WORK ORDER: Dropping every picture, set down exactly the lines in the entries below, starting with the line with "background: #f9a8d4 ->" and going on through the line with "font-family: none ->".

DATA LISTING:
━━━━━━━━
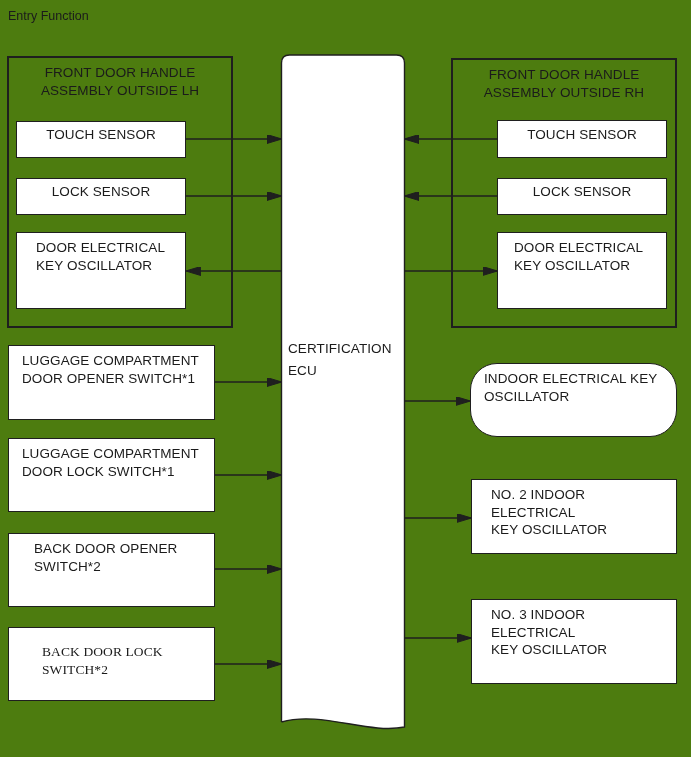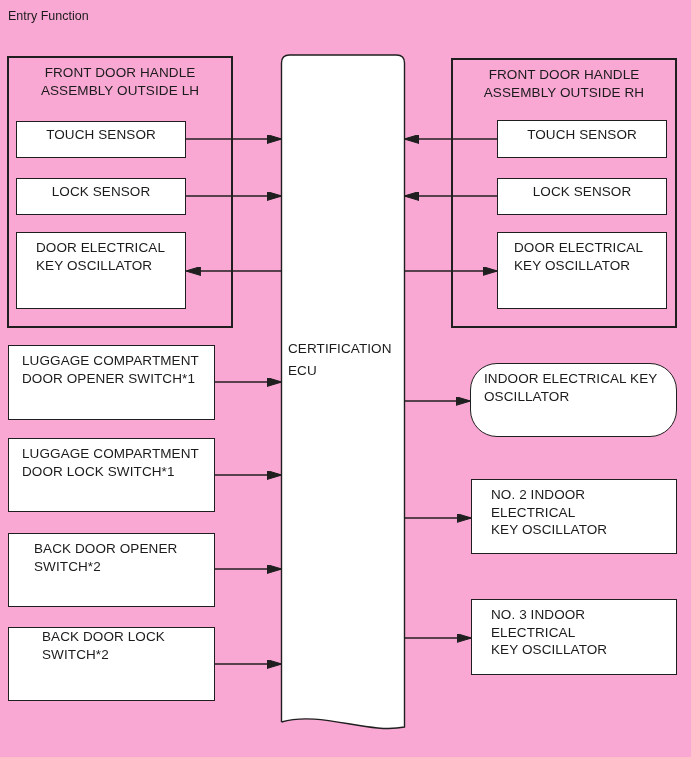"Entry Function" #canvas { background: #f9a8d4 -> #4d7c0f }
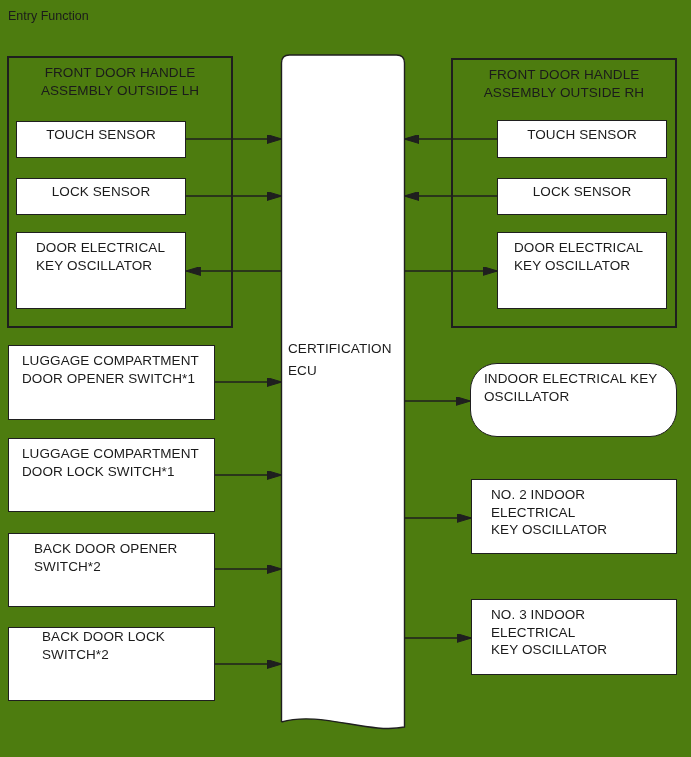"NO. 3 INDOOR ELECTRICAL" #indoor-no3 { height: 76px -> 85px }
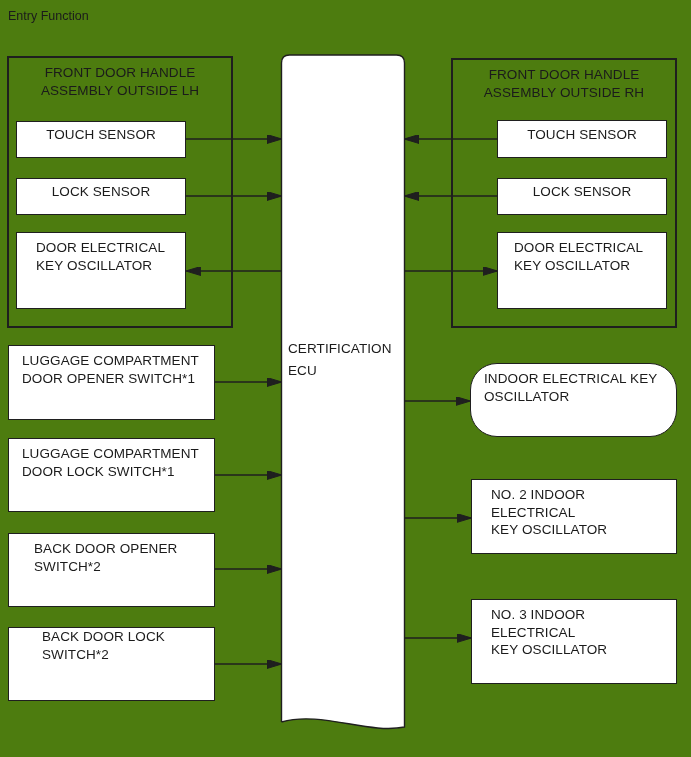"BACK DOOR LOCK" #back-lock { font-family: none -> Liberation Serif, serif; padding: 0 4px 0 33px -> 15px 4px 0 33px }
━━━━━━━━
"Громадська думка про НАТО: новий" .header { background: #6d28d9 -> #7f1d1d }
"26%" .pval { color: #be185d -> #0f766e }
━━━━━━━━
SOLUTION:
"Entry Function" #canvas { background: #f9a8d4 -> #4d7c0f }
"NO. 3 INDOOR ELECTRICAL" #indoor-no3 { height: 76px -> 85px }
"BACK DOOR LOCK" #back-lock { font-family: none -> Liberation Serif, serif; padding: 0 4px 0 33px -> 15px 4px 0 33px }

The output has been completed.